Reported by:	Christian Boos	Owned by:	Christian Boos
Priority:	normal	Milestone:
Component:	version control	Version:	0.11-stable
Severity:	major	Keywords:	cache, postgresql, mysql, pysqlite
Cc:	eric.petit@…, techtonik@…, dale.miller@…	Branch:
Release Notes:
API Changes:
Internal Changes:

Description

As reported by Anatoly on googlegroups:trac-dev:401827e96364f901, there can be situations where versioncontrol cache tables in the database are left in an inconsistent state, from which it is impossible to resume synchronization.
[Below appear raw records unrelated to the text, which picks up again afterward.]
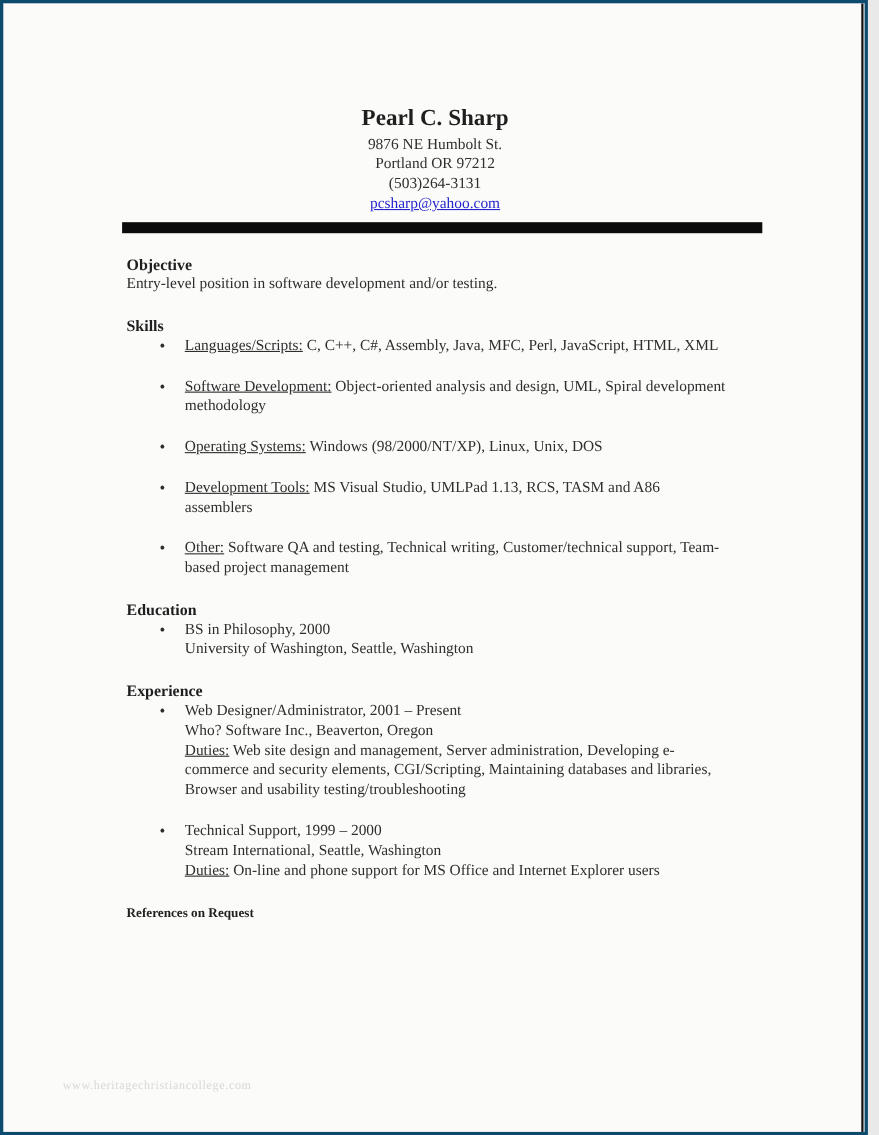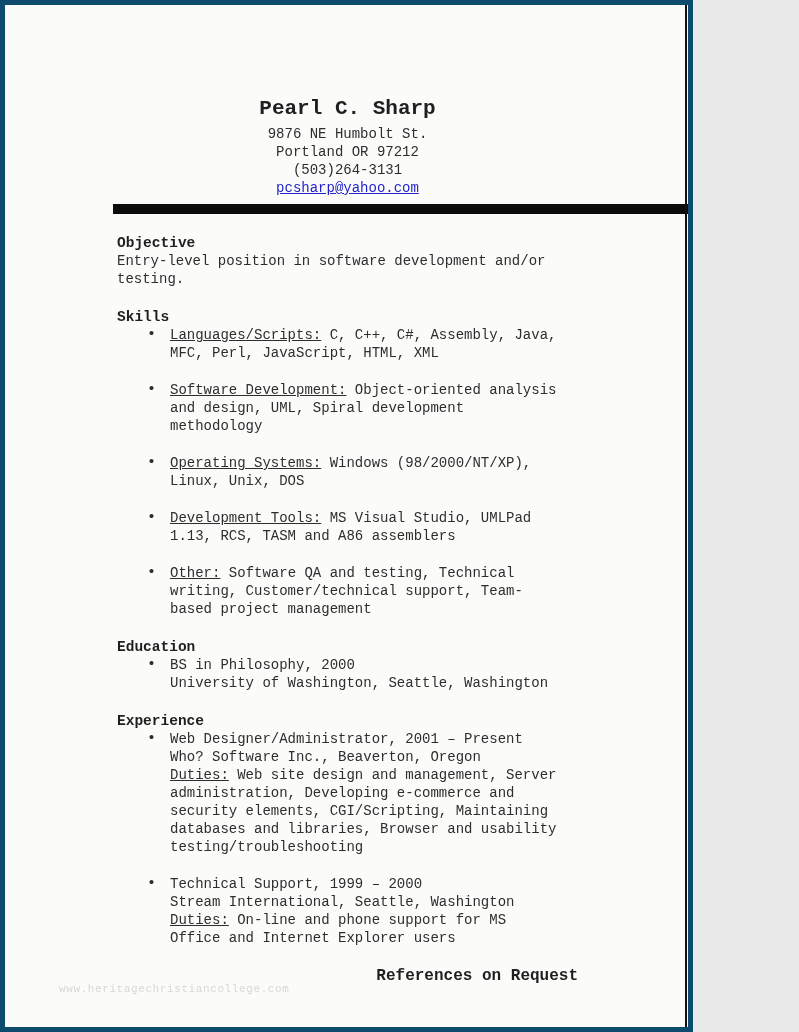--- a/index.html
+++ b/index.html
@@ -1,23 +1,23 @@
 <!DOCTYPE html>
 <html><head>
 <meta charset="utf-8">
 <style>
   html, body { margin: 0; padding: 0; background: #e9e9e9; }
   .page {
     position: relative;
-    width: 693px;
+    width: 789px;
     height: 1032px;
     box-sizing: border-box;
     background: #fbfbfa;
-    border: 5px solid #0c4a6e;
-    font-family: Liberation Mono, monospace;
+    border: 3px solid #0c4a6e;
+    font-family: Liberation Serif, serif;
     color: #2e2e2e;
     overflow: hidden;
   }
   .right-edge-line {
     position: absolute;
     top: 0;
     right: 1px;
     width: 2px;
     height: 100%;
     background: #101010;
@@ -68,23 +68,23 @@
     content: "\2022";
     position: absolute;
     left: 30px;
     top: 0;
     font-size: 15px;
   }
   .u { text-decoration: underline; }
   .duties { margin: 0; }
   .references {
     margin-top: 20px;
-    text-align: right;
+    text-align: left;
     font-weight: bold;
-    font-size: 16px;
+    font-size: 12px;
     color: #1f1f1f;
   }
   .watermark {
     position: absolute;
     left: 54px;
     top: 978px;
     font-size: 11px;
     letter-spacing: 0.6px;
     color: #d7d7d5;
     user-select: none;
… It turned out to be locked cache after timeout. At first I thought about a race condition, but it was false. The cache can easily be jammed with a long resync from repository on a busy server. It took about 40 seconds to sync 200 revisions before timeout occurred. Take a look at cache.py sync(): On line 159 we check if a revision is being entered in DB by looking if next revision number is already present in revisions table. That means another thread is made an INSERT in line 184. The cache is now locked. To unlock it, another thread should update youngest revision at line 221.
So, the problem is when a timeout occurs during execution of 202:221 - there is an update in node_change table that can potentially take a long time to experience a timeout (esp. when server is under a heavy load). There are also cset.get_changes() and self.repos.next_rev(next_youngest) calls that can contribute to the issue. I haven't found other way to recover than to manually patch DB.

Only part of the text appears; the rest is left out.